=== Supplied records ===
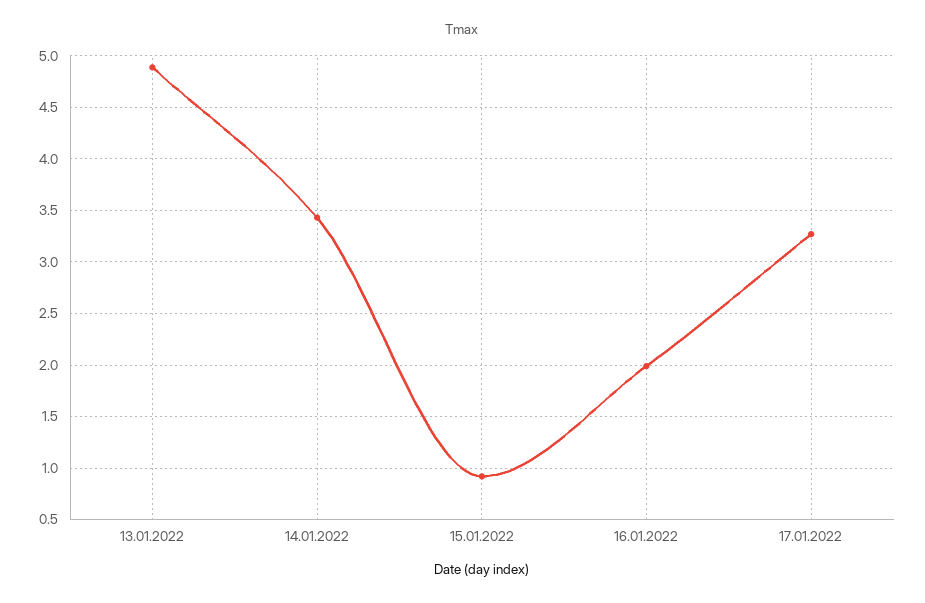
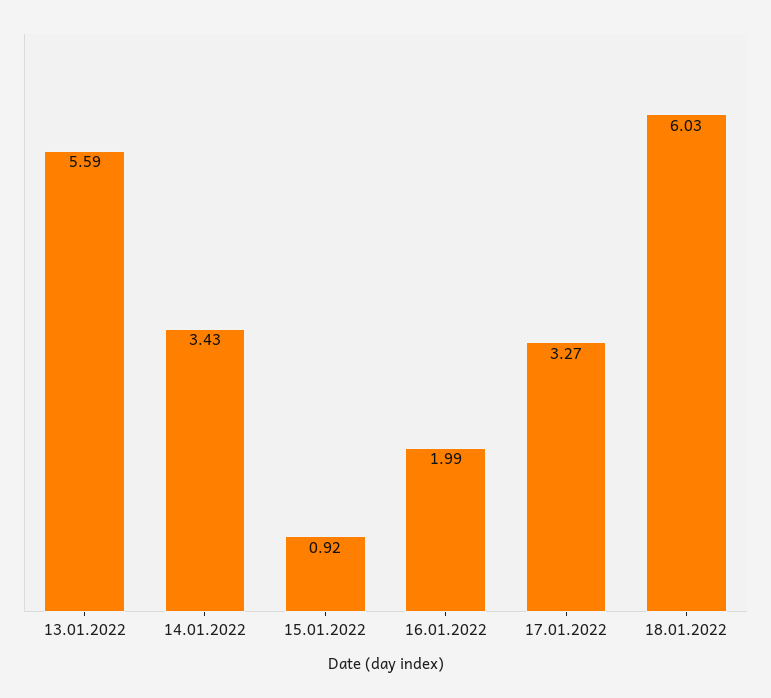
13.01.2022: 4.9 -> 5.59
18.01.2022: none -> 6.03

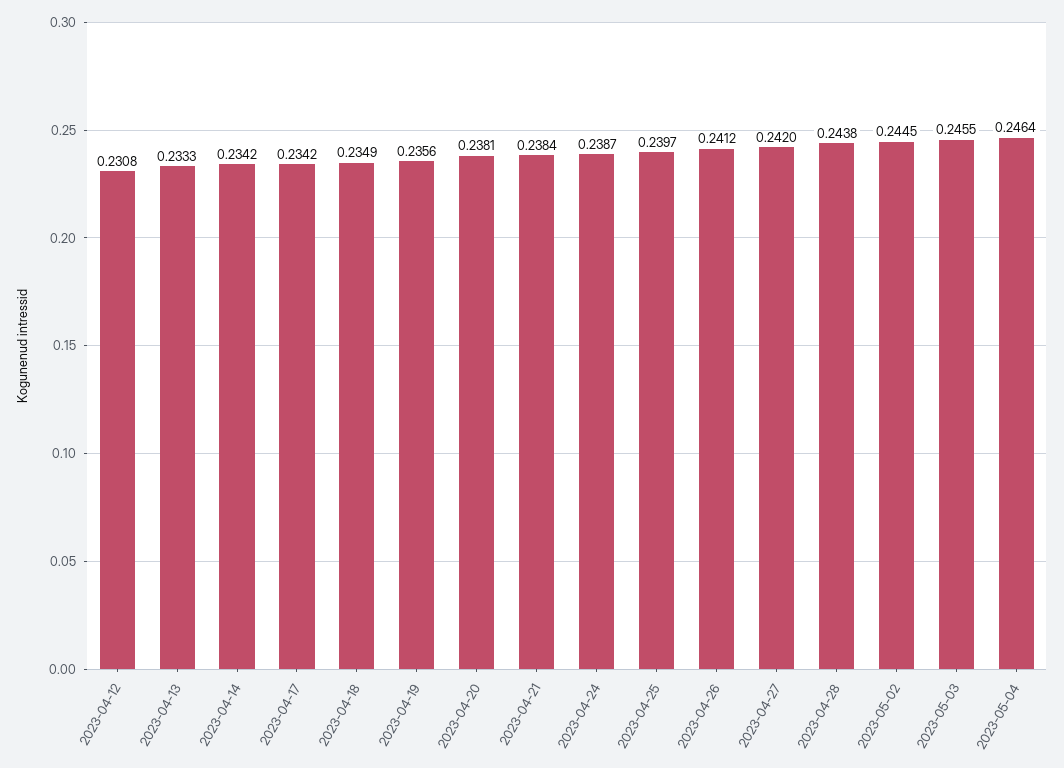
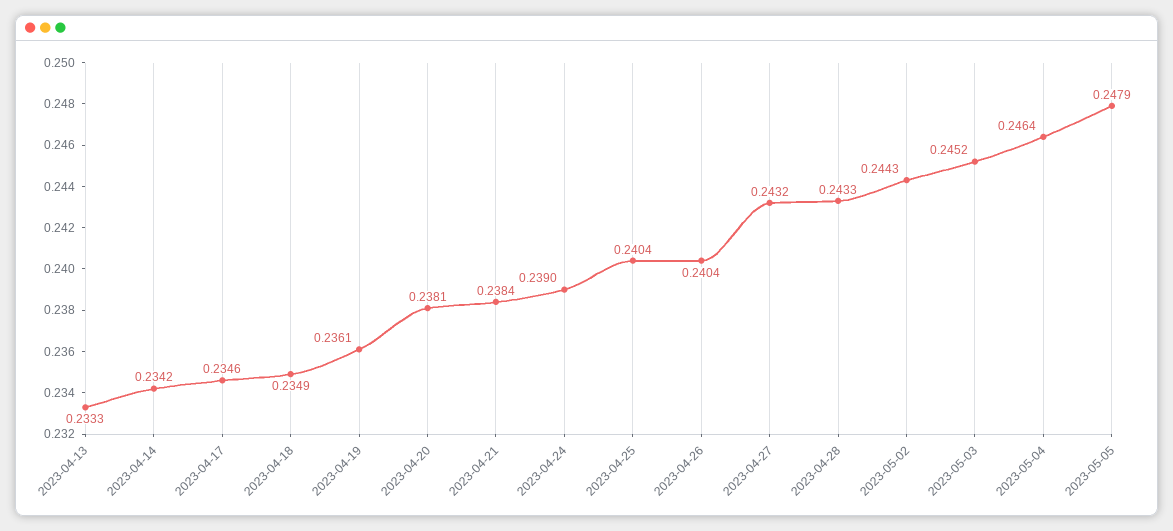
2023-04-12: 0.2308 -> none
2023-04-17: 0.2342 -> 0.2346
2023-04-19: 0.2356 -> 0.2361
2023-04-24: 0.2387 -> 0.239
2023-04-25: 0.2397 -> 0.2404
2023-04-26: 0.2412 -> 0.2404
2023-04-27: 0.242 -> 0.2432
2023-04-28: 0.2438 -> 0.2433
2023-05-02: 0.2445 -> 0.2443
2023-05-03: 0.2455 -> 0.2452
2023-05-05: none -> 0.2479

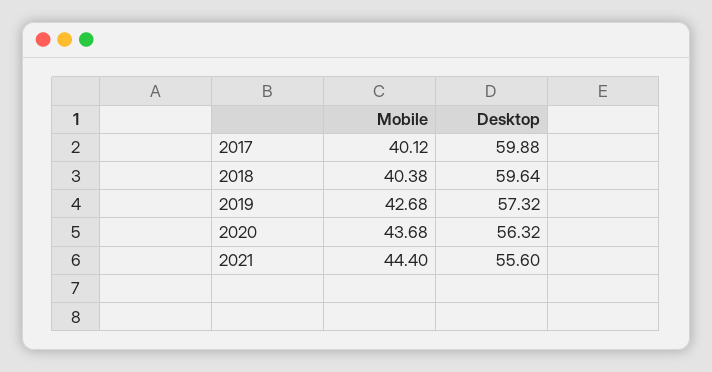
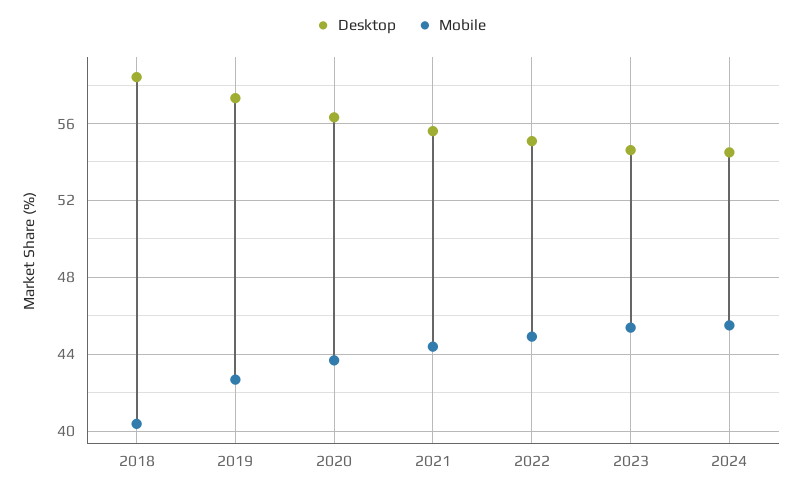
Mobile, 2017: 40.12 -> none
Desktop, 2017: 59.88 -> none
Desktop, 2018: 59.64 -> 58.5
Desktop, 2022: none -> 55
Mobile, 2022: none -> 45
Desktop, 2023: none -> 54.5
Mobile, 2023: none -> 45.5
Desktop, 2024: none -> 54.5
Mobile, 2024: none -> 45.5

=== What to do ===
Write out an exact copy of the lines beginning at the line that contains "2023-04-24: 0.2387 -> 0.239" and ending at the last line of the listing. Exclude pictures.

=== Your solution ===
2023-04-24: 0.2387 -> 0.239
2023-04-25: 0.2397 -> 0.2404
2023-04-26: 0.2412 -> 0.2404
2023-04-27: 0.242 -> 0.2432
2023-04-28: 0.2438 -> 0.2433
2023-05-02: 0.2445 -> 0.2443
2023-05-03: 0.2455 -> 0.2452
2023-05-05: none -> 0.2479

Mobile, 2017: 40.12 -> none
Desktop, 2017: 59.88 -> none
Desktop, 2018: 59.64 -> 58.5
Desktop, 2022: none -> 55
Mobile, 2022: none -> 45
Desktop, 2023: none -> 54.5
Mobile, 2023: none -> 45.5
Desktop, 2024: none -> 54.5
Mobile, 2024: none -> 45.5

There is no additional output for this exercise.